When I think about it, the difference between my “good phases” and “bad phases” is really apparent, also when it comes to practice in daily life (of course, most of the days are “in the middle”). On “good days” I have much motivation to keep mindfulness in daily life – it feels pleasant to curiously focus on objects and to be aware, there is even this subtle feeling that reality and ability to be aware are kind of magical, life itself feels rich and interesting. (Meditations are pleasant, but there are no mind-blowing explosion events).

On “bad days”, the situation is quite the opposite – any attempt to willingly and mindfully direct attention feels subtly painful. The breath becomes hardly recognizable and seems “small”, elusive and shallow. This may be related to some notions about the ability to focus in Dark night (?). I don’t notice that peripheral awareness becomes especially clear either, but the ability to focus tightly is hampered – focusing on small spots feels bad and doesn’t have the calming effect.

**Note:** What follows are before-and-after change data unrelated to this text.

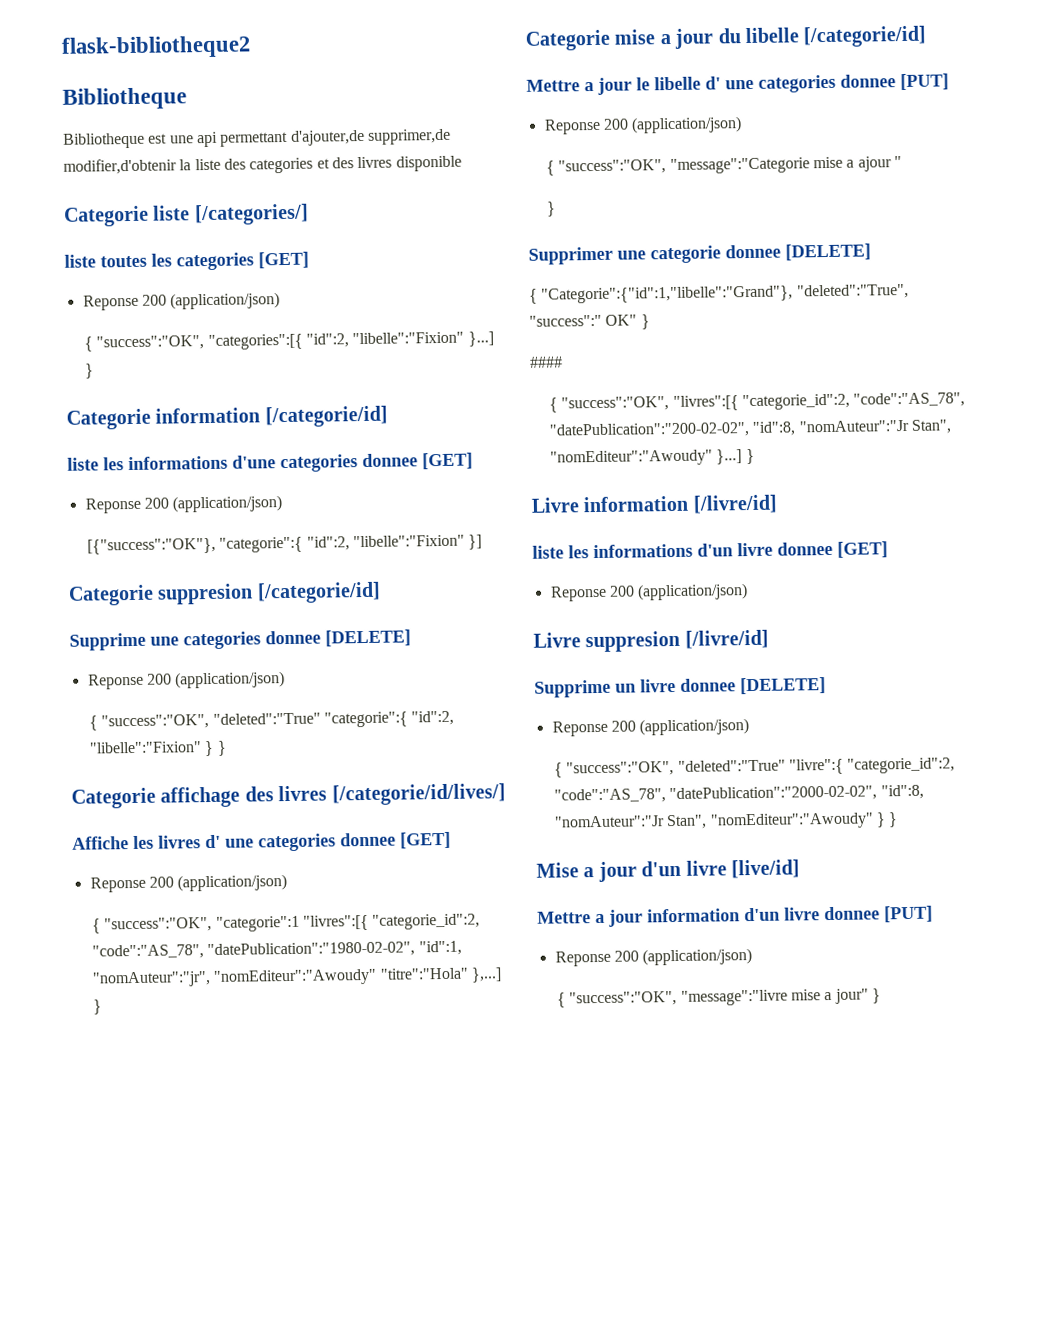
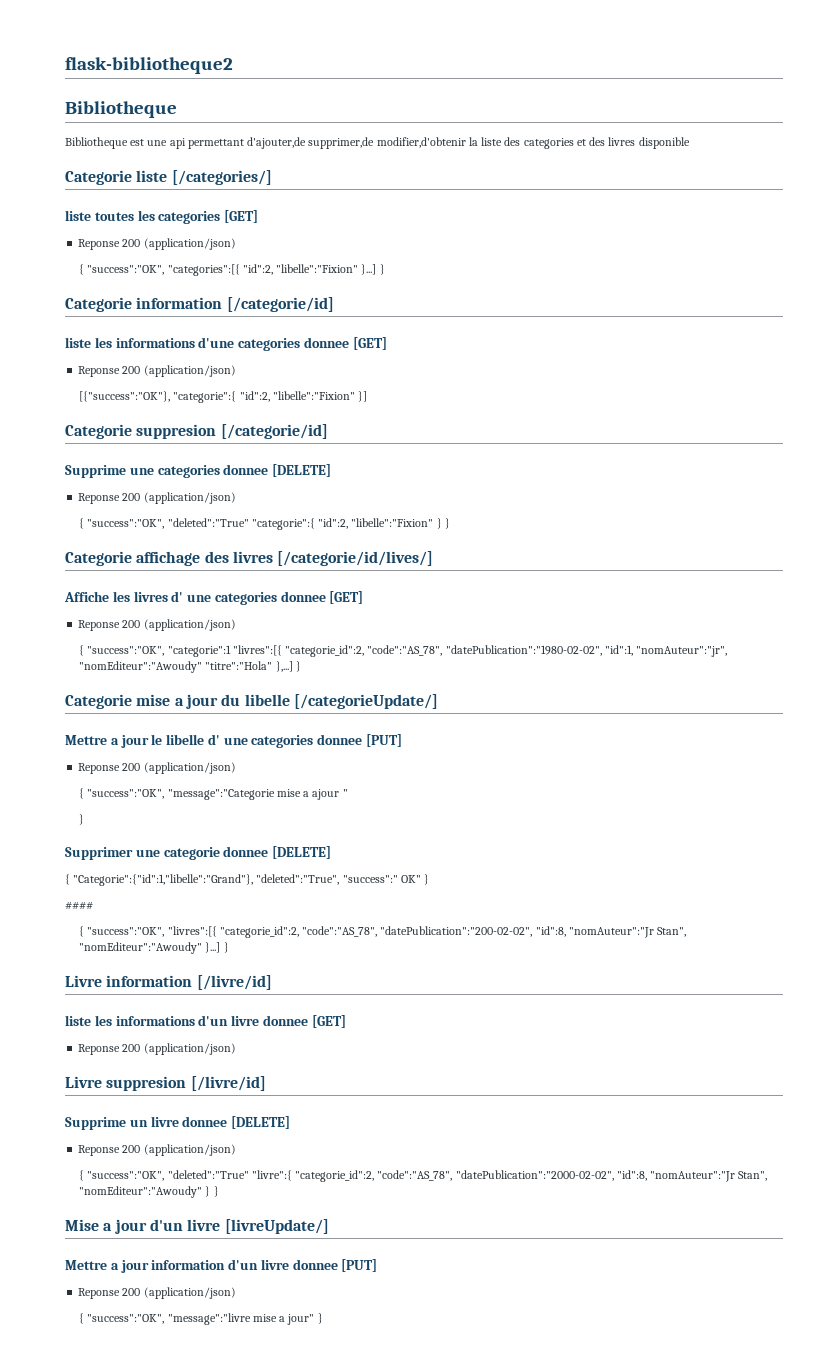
[803,25,928,48] [/categorie/id] -> [293,694,438,709] [/categorieUpdate/]
[731,859,800,879] [live/id] -> [224,1219,329,1234] [livreUpdate/]

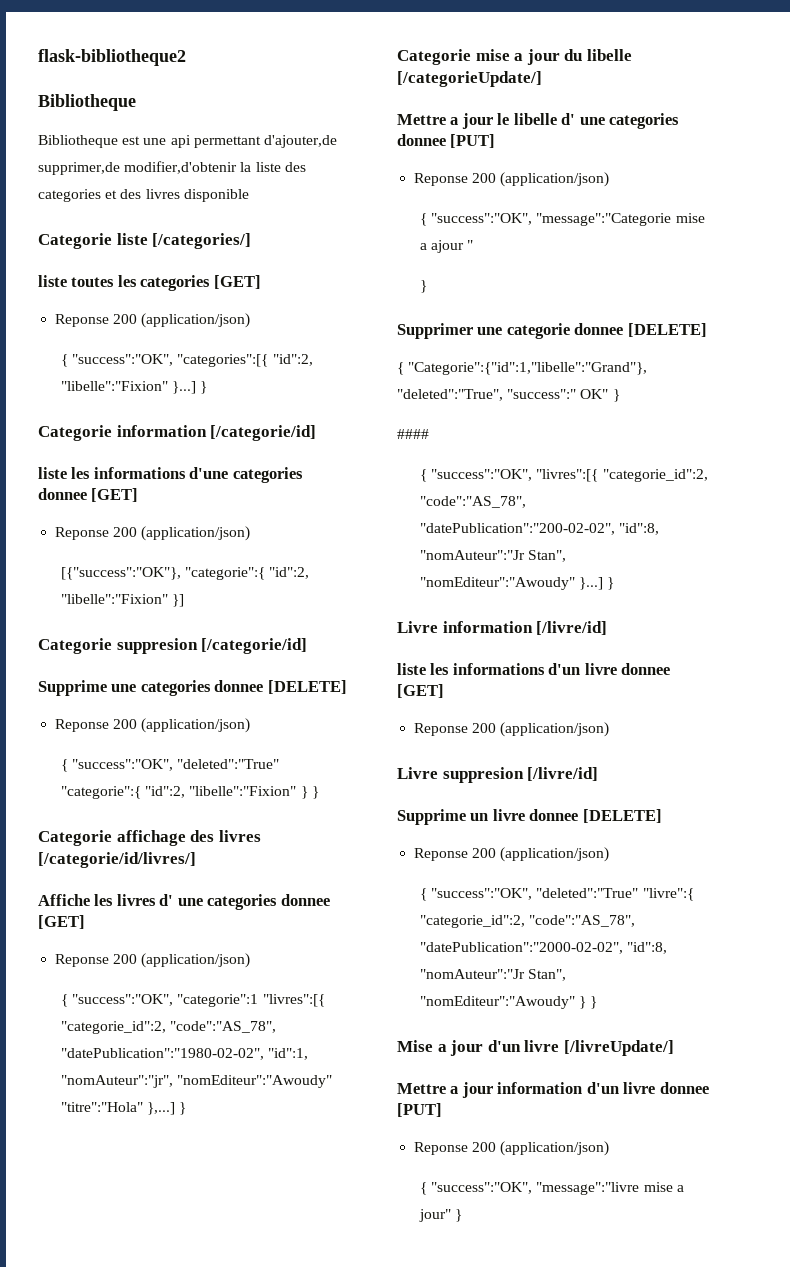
[277,551,434,566] [/categorie/id/lives/] -> [38,852,196,868] [/categorie/id/livres/]
[224,1219,329,1234] [livreUpdate/] -> [563,1040,674,1056] [/livreUpdate/]

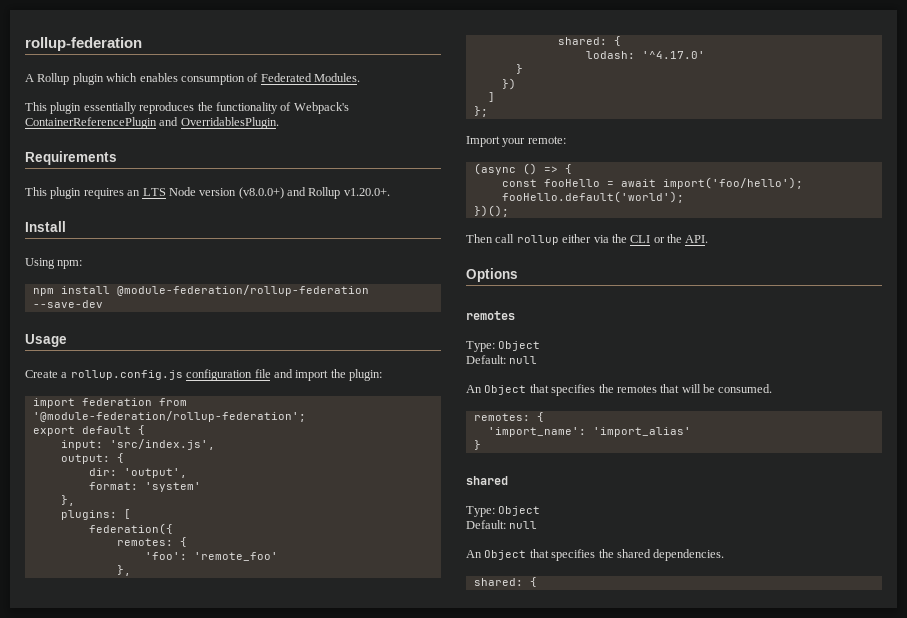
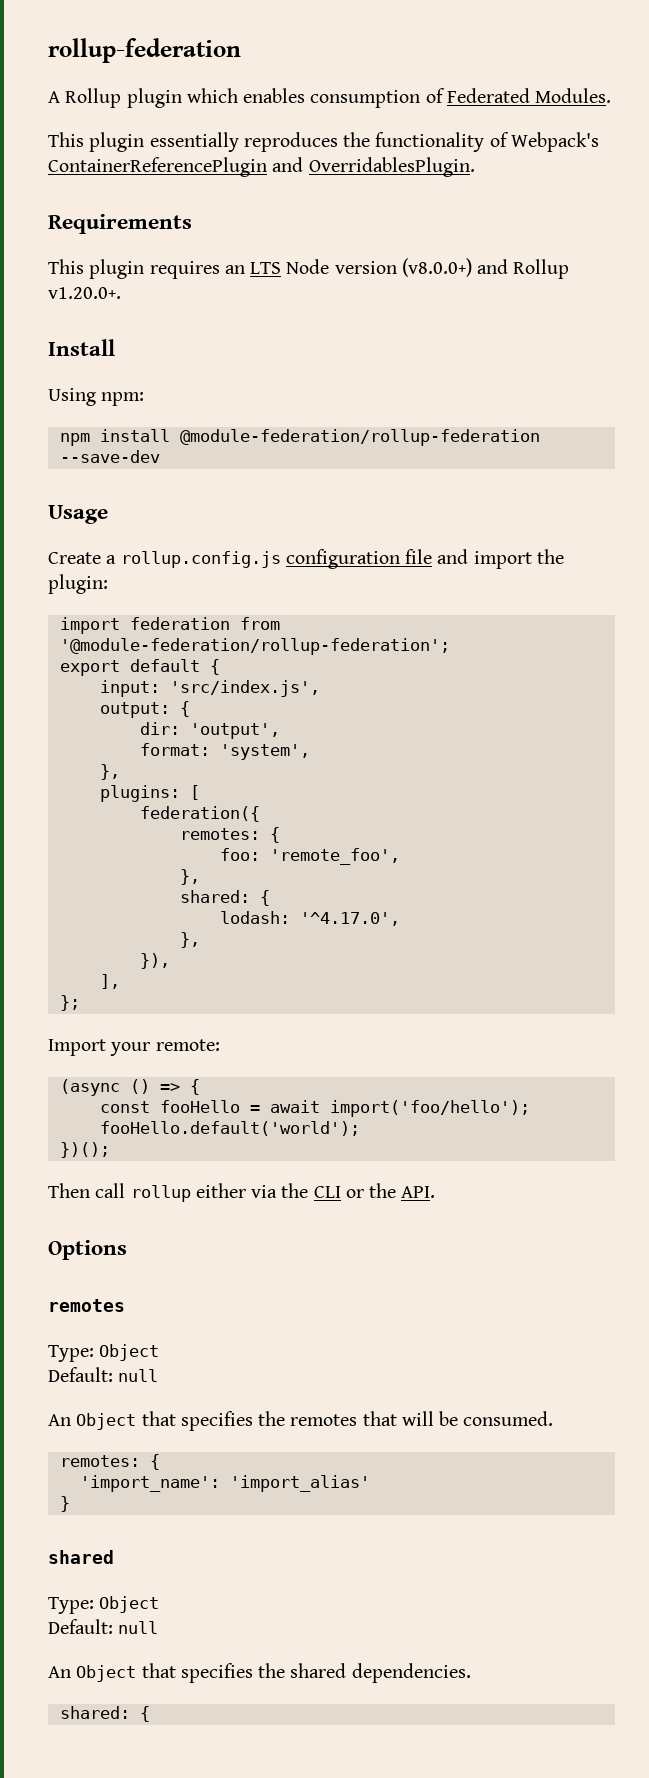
[144,482,201,492] 'system' -> [219,744,310,760] 'system',
[144,552,278,561] 'foo': 'remote_foo' -> [219,848,400,865] foo: 'remote_foo',
[641,51,705,59] [515,64,523,74] [501,78,516,90] [487,92,495,102] '^4.17.0' // } // }) // ] -> [299,912,400,926] [179,932,200,948] [139,953,170,969] [99,974,120,989] '^4.17.0', // }, // }), // ],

If anyone has any additional questions about these experiences, so we can clarify whether any of this is related to nanas, please feel free to ask.
thumbnail
Linda ”Polly Ester” Ö, modified 4 Years ago at 6/16/19 4:24 AM
Created 4 Years ago at 6/16/19 4:24 AM

RE: Is someone willing to diagnose my practice?

Posts: 7134 Join Date: 12/8/18 Recent Posts
Yes, the conditions vary greatly and that’s beyond our control. What we can do is continuing to stay present to our experience as it is. If it’s too much to bear and that is threatening to our balance and/or makes us behave badly, it’s important to rest and to be compassionate towards ourselves so that we can be compassionate towards others (and if we can’t feel compassionate towards ourselves, we can try to be accepting of that).

Diagnosing others is risky business and I really don’t know whether it is dukkha nanas or the three characteristics or something else. I find that it is helpful to get to know some personal landmarks that are reoccurring. I have had landmarks that I couldn’t place on any map but that were significant for me, and later I learned more about what they might have been. Find your own landmarks based on your own experience and get to know the quirks of your own journey and your own mind (I’m using a duality language here in lack of better words). Be specific and precise in your descriptions if you are into mapping. Then, sooner ot later, you will find a way to translate your phenomenology to the maps.

As for clarity, sometimes hindrances in the form of dullness prevent me from seeing where there is clarity. Other hindrances can likely do the same. I often have difficulties finding any clarity in dissolution as that phase tends to give me brain fog and apathy. There have been moments, though, when the periphery has stood out brilliantly in dissolution. Those experiences were amazing because they challenged my perception in ways that A&P doesn’t, and very much thanks to the centerlessness and the dissolving of phenomena. I suppose that different hindrances are more prominent in different phases. Try to identify the hindrances and challenges of every phase and every moment. That’s a way to learn.